- _Exercise requirements_: Search each line of the data for the word "width"; copy every line where it is found.

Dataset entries
····················

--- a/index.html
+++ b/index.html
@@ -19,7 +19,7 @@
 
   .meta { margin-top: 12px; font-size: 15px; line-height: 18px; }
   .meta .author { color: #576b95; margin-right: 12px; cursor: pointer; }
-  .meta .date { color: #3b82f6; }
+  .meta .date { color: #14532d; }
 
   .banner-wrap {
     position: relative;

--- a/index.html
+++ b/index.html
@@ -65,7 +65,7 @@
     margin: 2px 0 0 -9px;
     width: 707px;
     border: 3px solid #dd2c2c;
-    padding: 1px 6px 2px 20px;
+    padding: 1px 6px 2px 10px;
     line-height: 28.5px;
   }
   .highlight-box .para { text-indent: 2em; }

····················

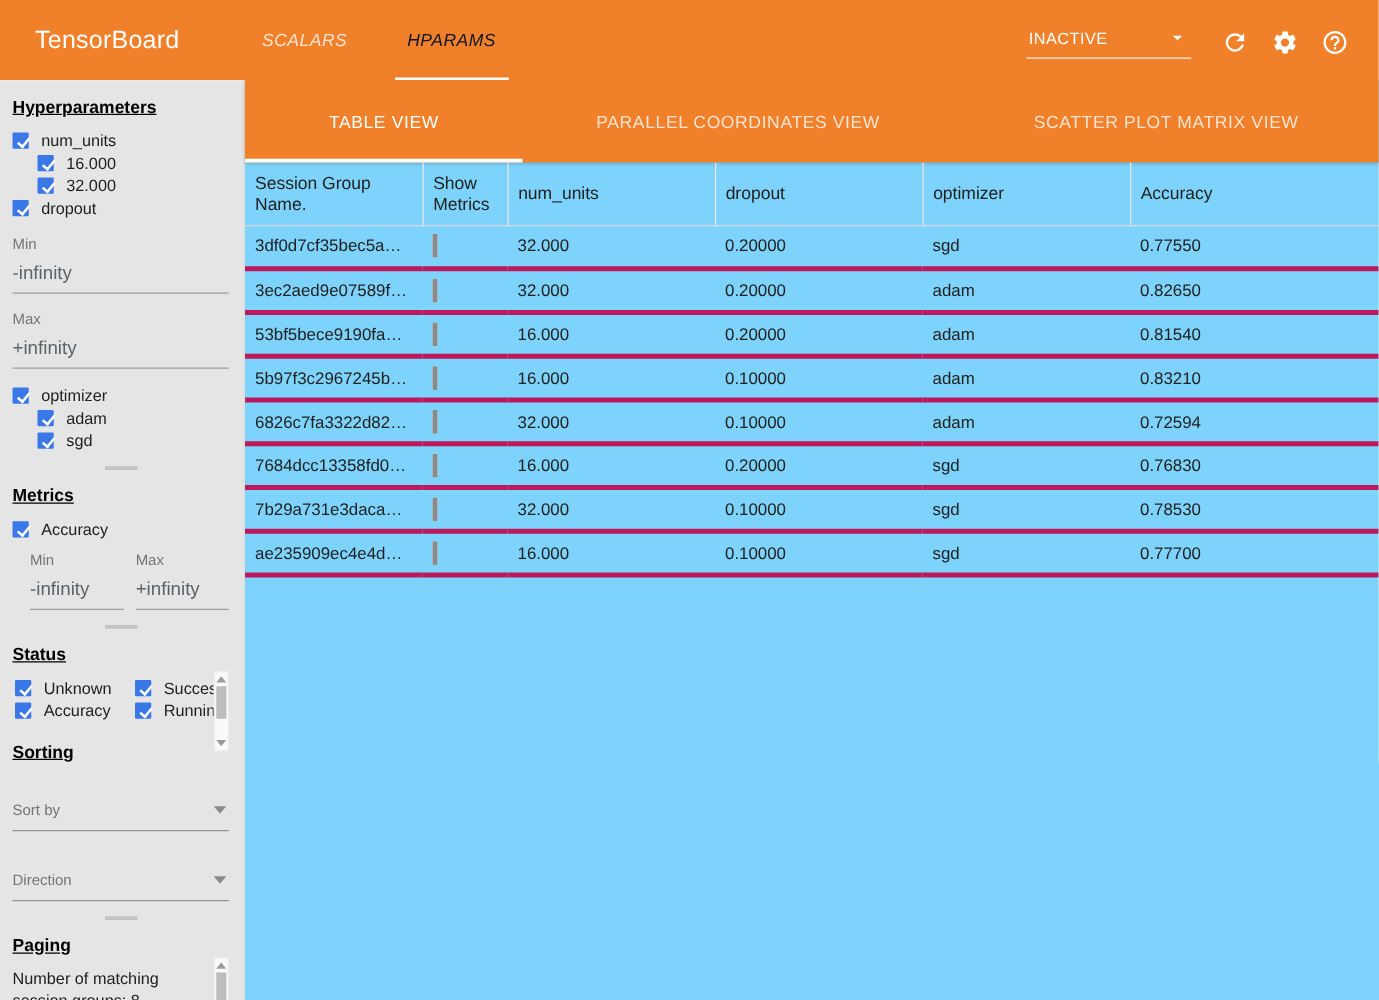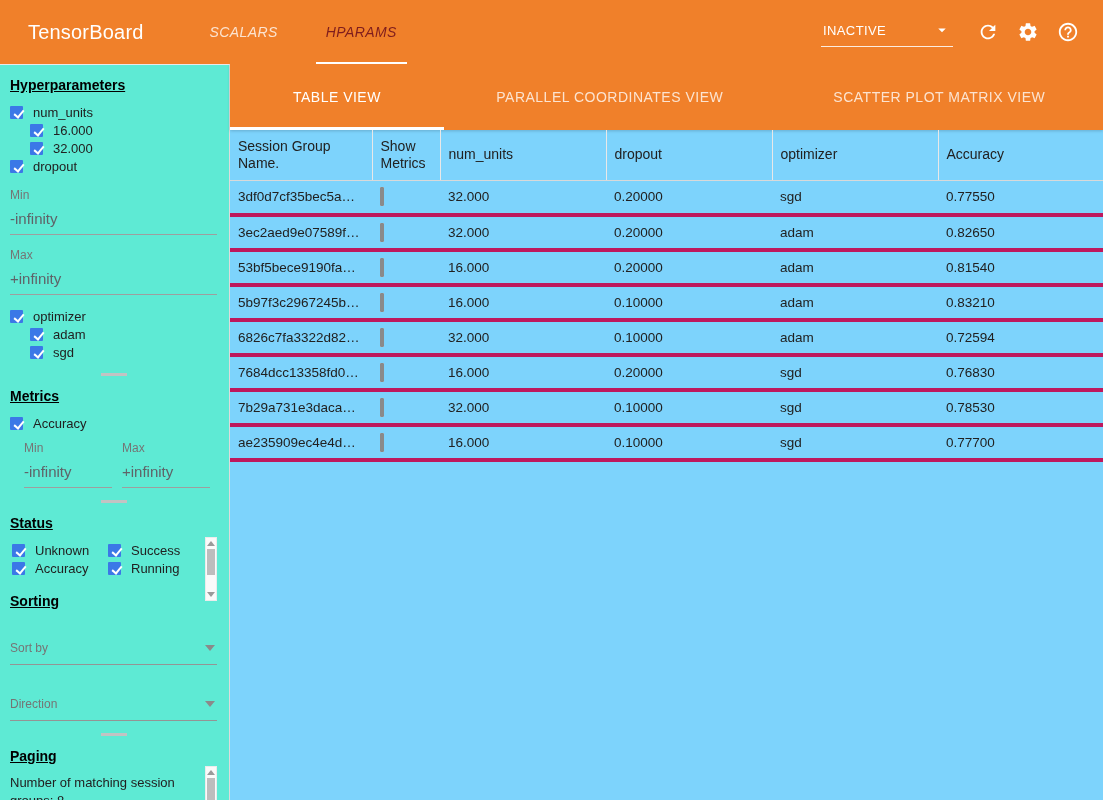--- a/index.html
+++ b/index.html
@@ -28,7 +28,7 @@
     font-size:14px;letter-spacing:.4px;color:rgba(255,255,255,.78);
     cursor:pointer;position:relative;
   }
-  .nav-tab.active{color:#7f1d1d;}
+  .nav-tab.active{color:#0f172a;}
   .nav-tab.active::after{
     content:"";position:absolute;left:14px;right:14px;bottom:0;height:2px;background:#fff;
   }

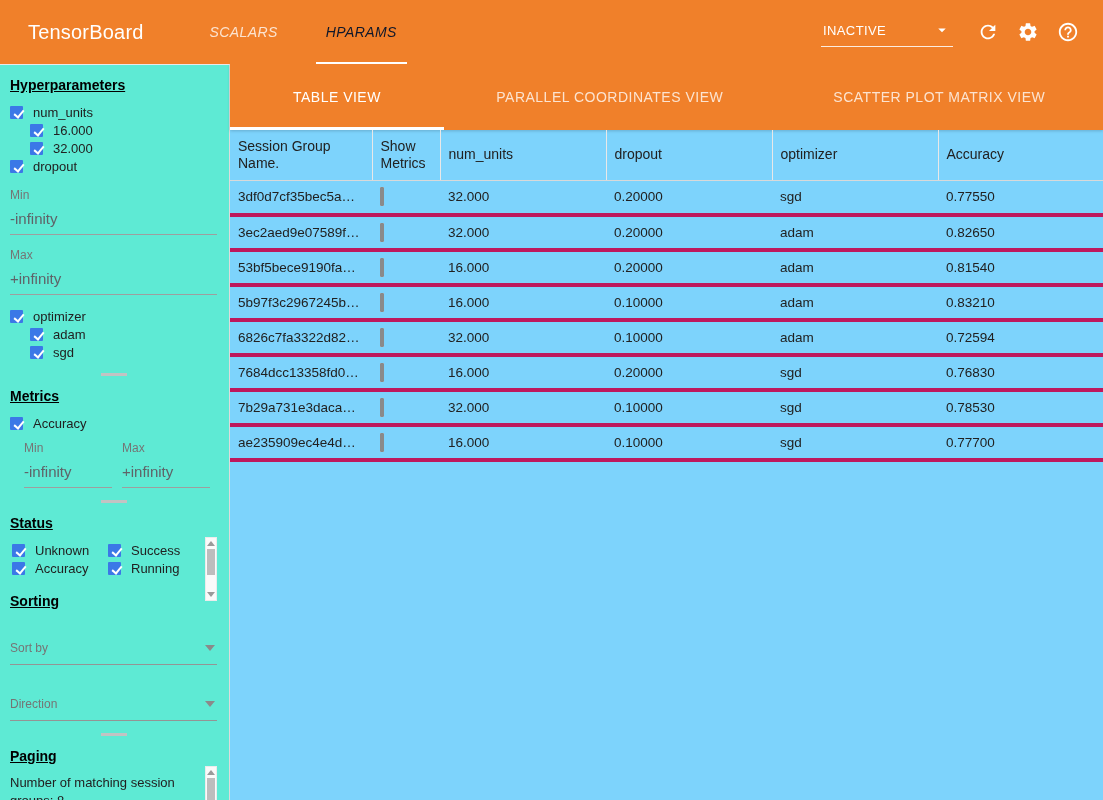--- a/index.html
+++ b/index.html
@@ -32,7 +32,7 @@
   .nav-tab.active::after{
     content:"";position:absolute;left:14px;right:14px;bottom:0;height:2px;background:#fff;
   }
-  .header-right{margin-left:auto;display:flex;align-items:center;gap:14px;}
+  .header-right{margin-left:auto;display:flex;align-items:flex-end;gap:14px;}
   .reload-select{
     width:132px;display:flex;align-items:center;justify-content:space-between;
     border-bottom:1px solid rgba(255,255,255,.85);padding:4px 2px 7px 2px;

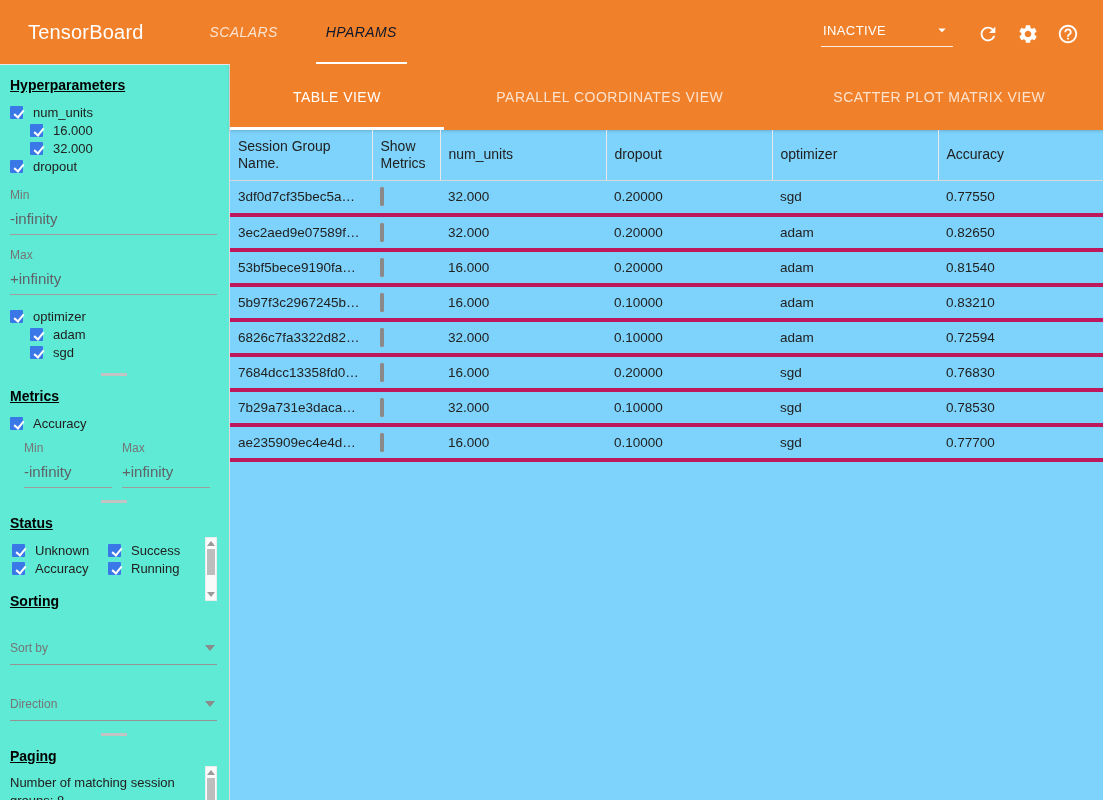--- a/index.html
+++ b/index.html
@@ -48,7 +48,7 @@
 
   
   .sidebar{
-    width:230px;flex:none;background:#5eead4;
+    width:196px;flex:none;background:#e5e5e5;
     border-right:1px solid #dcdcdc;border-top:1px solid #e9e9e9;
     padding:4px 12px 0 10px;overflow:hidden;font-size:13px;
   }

····················

- _Expected output_:
     width: 707px;
     width:132px;display:flex;align-items:center;justify-content:space-between;
-    width:230px;flex:none;background:#5eead4;
+    width:196px;flex:none;background:#e5e5e5;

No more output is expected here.